**The problem**
Copy out each entry below verbatim, skipping the images.
··· Exercise material
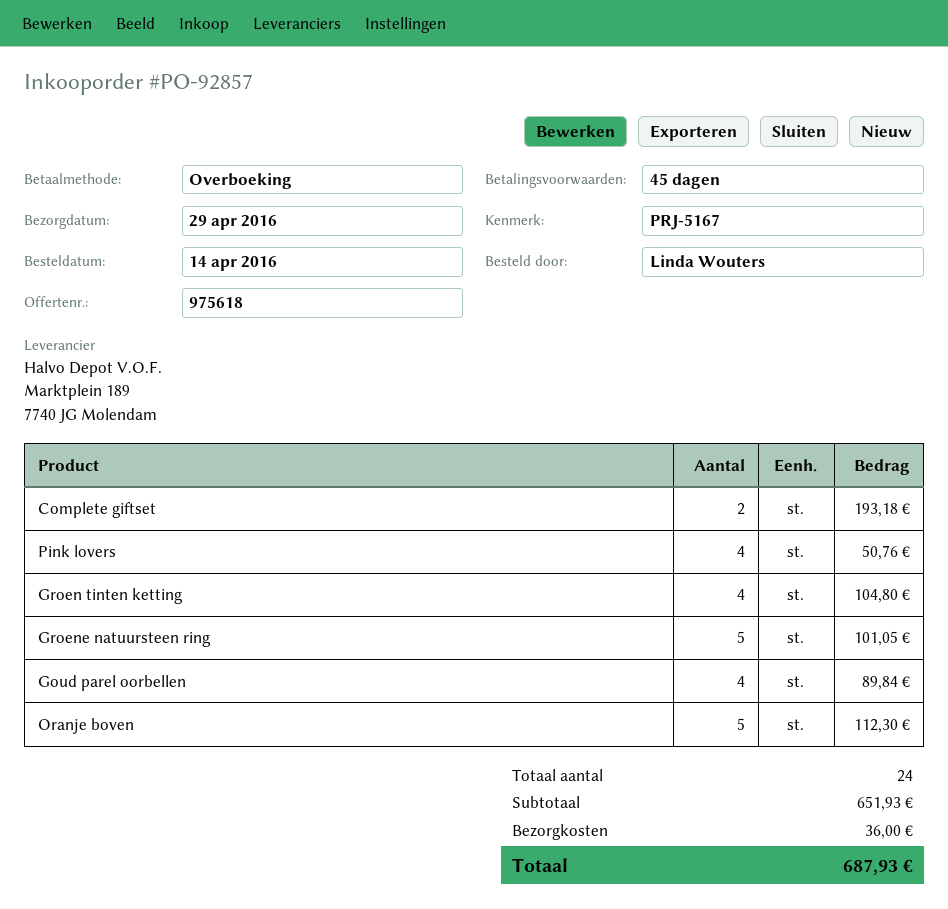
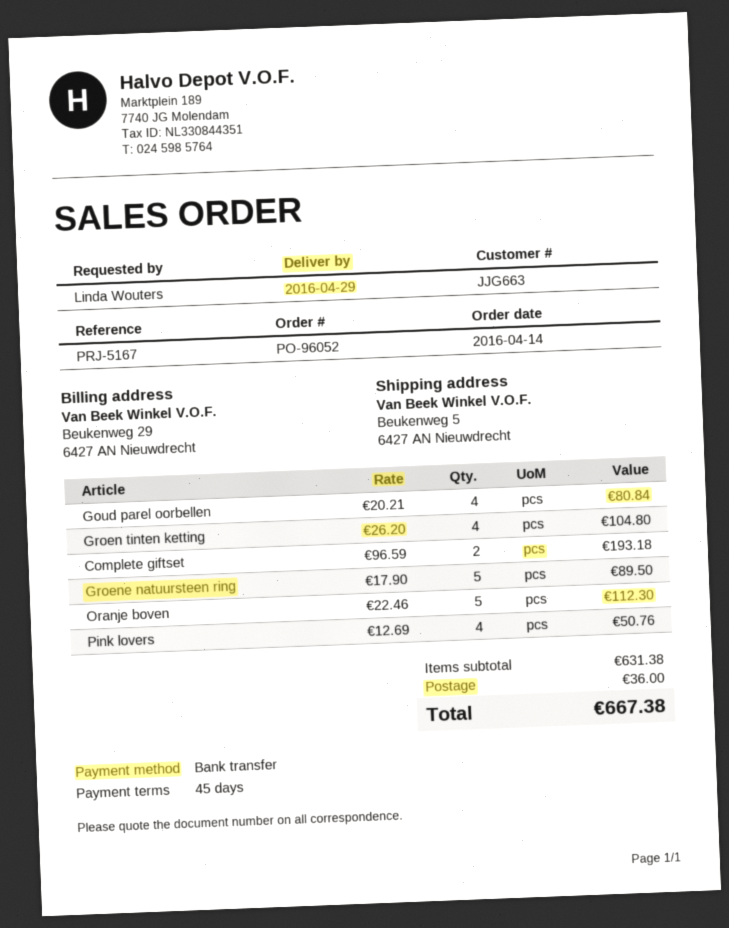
order number: PO-92857 -> PO-96052
Groene natuursteen ring: 5 for 101.05 -> 5 for 89.50
Goud parel oorbellen: 4 for 89.84 -> 4 for 80.84
subtotal: 651.93 -> 631.38
total: 687.93 -> 667.38

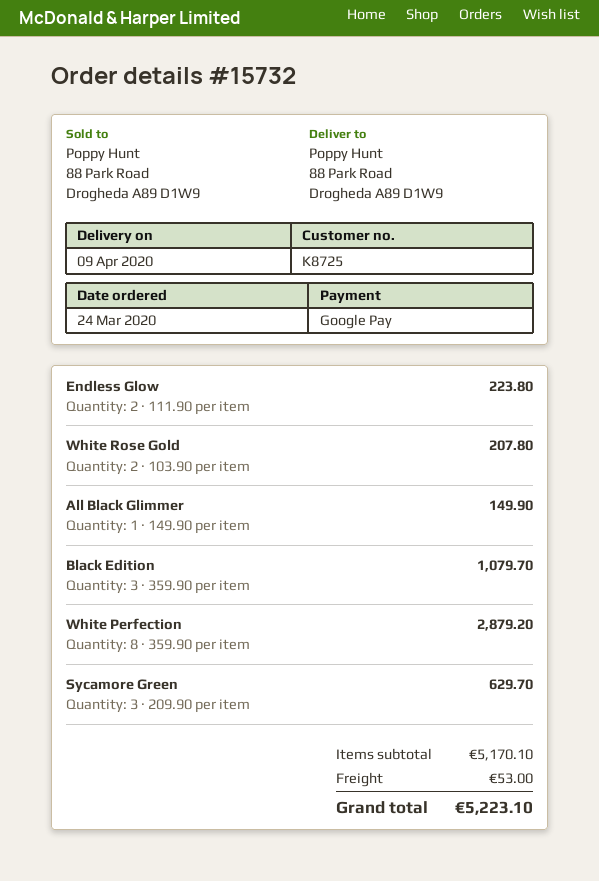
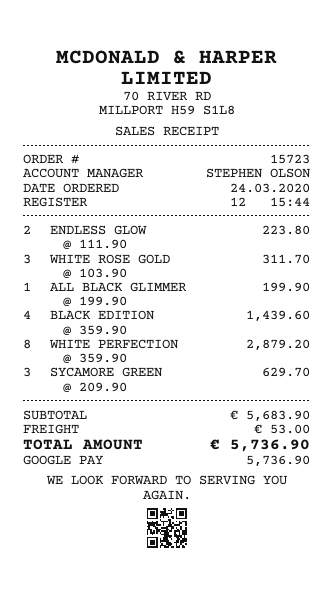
order number: 15732 -> 15723
White Rose Gold: 2 x 103.90 = 207.80 -> 3 x 103.90 = 311.70
All Black Glimmer: 1 x 149.90 = 149.90 -> 1 x 199.90 = 199.90
Black Edition: 3 x 359.90 = 1079.70 -> 4 x 359.90 = 1439.60
subtotal: 5170.10 -> 5683.90
total: 5223.10 -> 5736.90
······
**Expected answer**
order number: PO-92857 -> PO-96052
Groene natuursteen ring: 5 for 101.05 -> 5 for 89.50
Goud parel oorbellen: 4 for 89.84 -> 4 for 80.84
subtotal: 651.93 -> 631.38
total: 687.93 -> 667.38

order number: 15732 -> 15723
White Rose Gold: 2 x 103.90 = 207.80 -> 3 x 103.90 = 311.70
All Black Glimmer: 1 x 149.90 = 149.90 -> 1 x 199.90 = 199.90
Black Edition: 3 x 359.90 = 1079.70 -> 4 x 359.90 = 1439.60
subtotal: 5170.10 -> 5683.90
total: 5223.10 -> 5736.90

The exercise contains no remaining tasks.